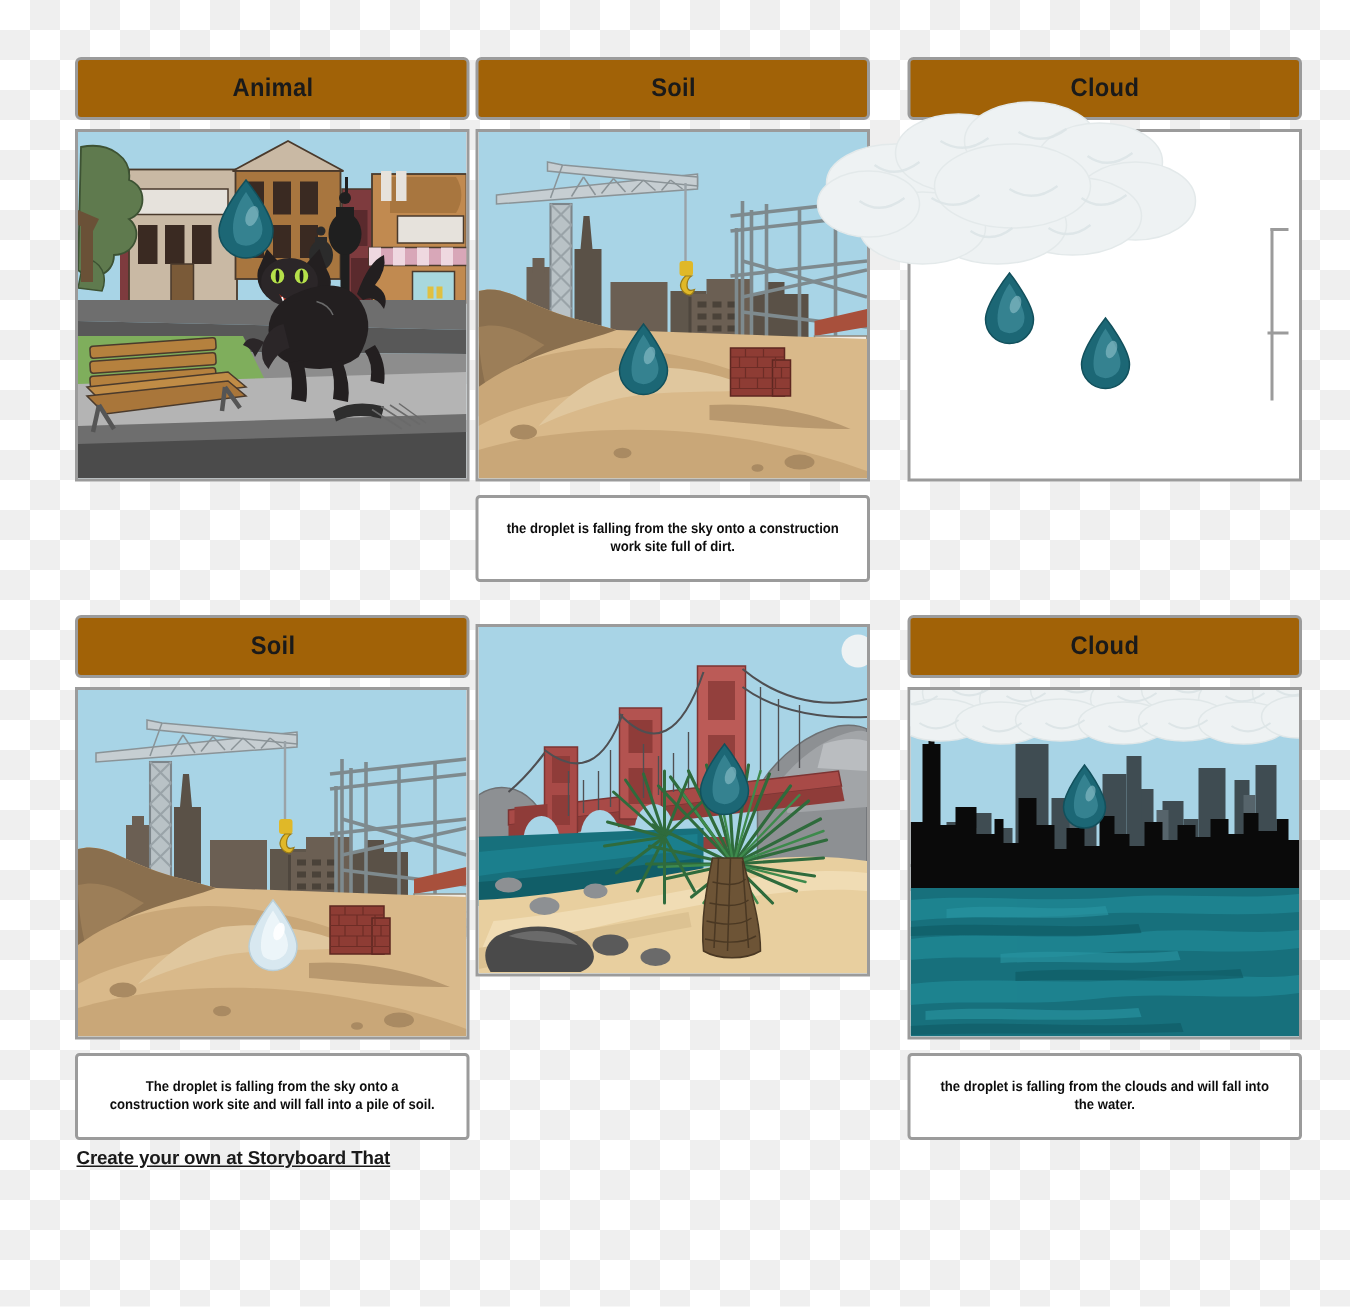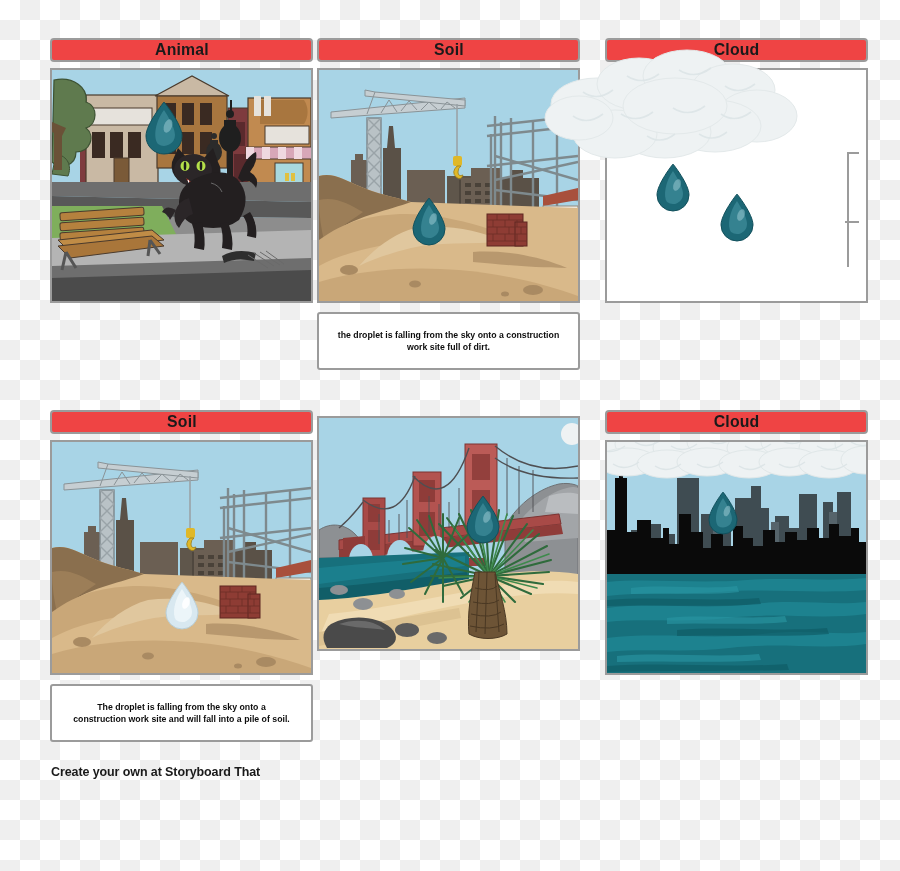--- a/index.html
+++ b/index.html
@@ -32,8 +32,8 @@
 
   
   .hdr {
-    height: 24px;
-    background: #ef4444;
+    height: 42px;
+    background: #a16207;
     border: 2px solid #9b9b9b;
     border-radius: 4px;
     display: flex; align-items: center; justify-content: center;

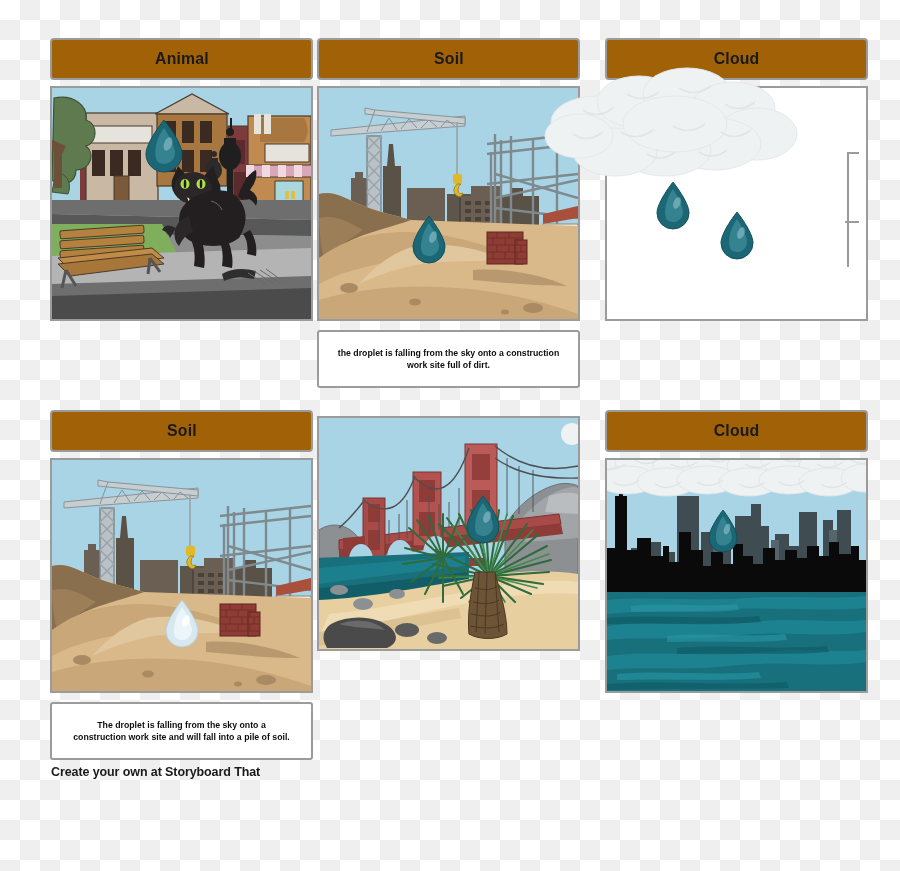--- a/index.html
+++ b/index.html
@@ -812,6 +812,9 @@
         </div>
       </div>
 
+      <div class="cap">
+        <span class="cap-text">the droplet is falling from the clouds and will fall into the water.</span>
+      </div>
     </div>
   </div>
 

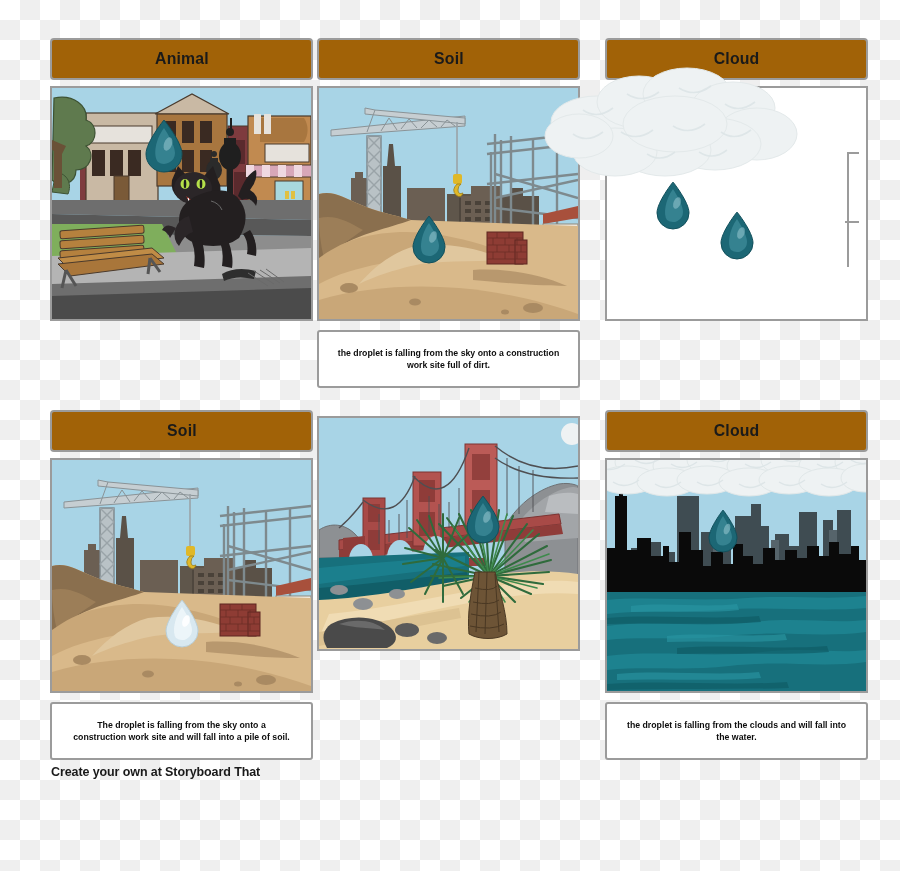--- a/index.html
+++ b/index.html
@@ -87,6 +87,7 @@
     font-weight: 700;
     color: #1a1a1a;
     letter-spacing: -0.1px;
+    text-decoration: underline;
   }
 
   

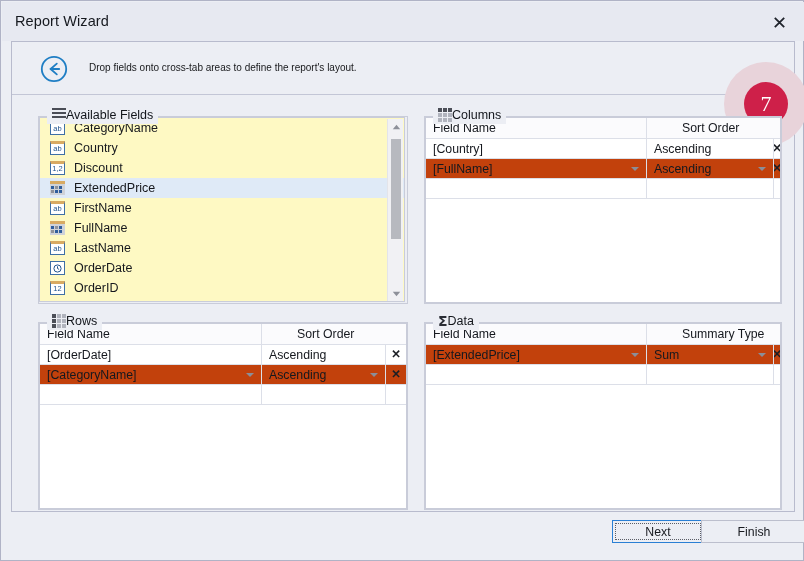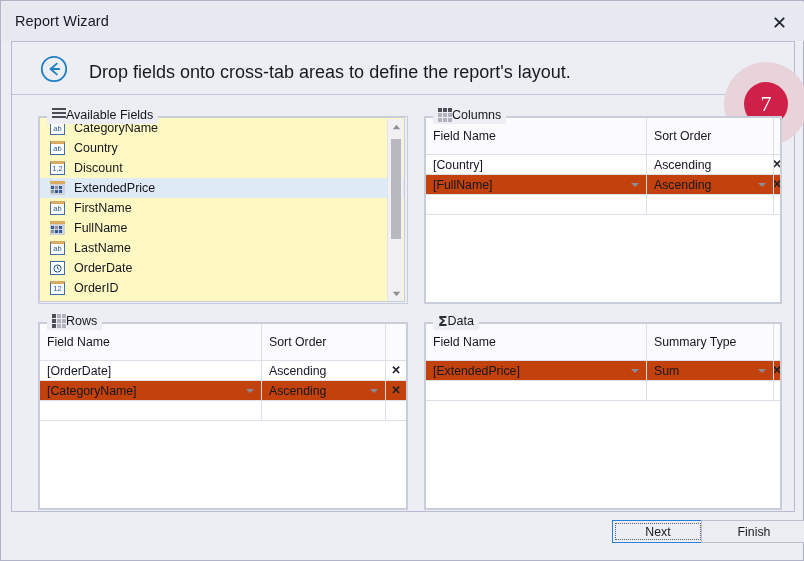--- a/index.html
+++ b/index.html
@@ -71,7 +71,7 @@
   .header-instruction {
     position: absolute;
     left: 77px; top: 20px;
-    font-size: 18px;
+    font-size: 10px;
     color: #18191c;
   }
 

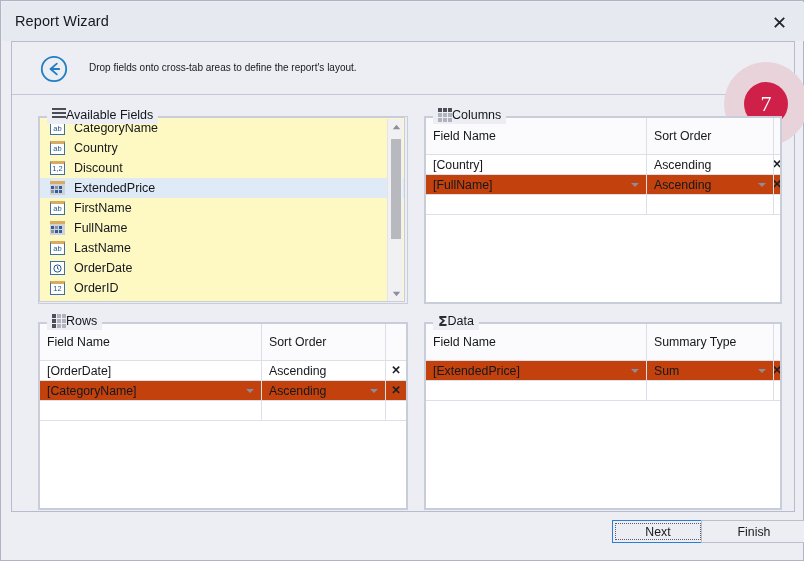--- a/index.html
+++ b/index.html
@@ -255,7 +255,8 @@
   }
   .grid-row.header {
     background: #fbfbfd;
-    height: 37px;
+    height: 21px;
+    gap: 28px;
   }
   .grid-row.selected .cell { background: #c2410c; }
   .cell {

=-=-=-=-=

* _Exercise brief_:
Please state how many lines of the material contain the word "cell", giving the number alone.

* _Solution_:
2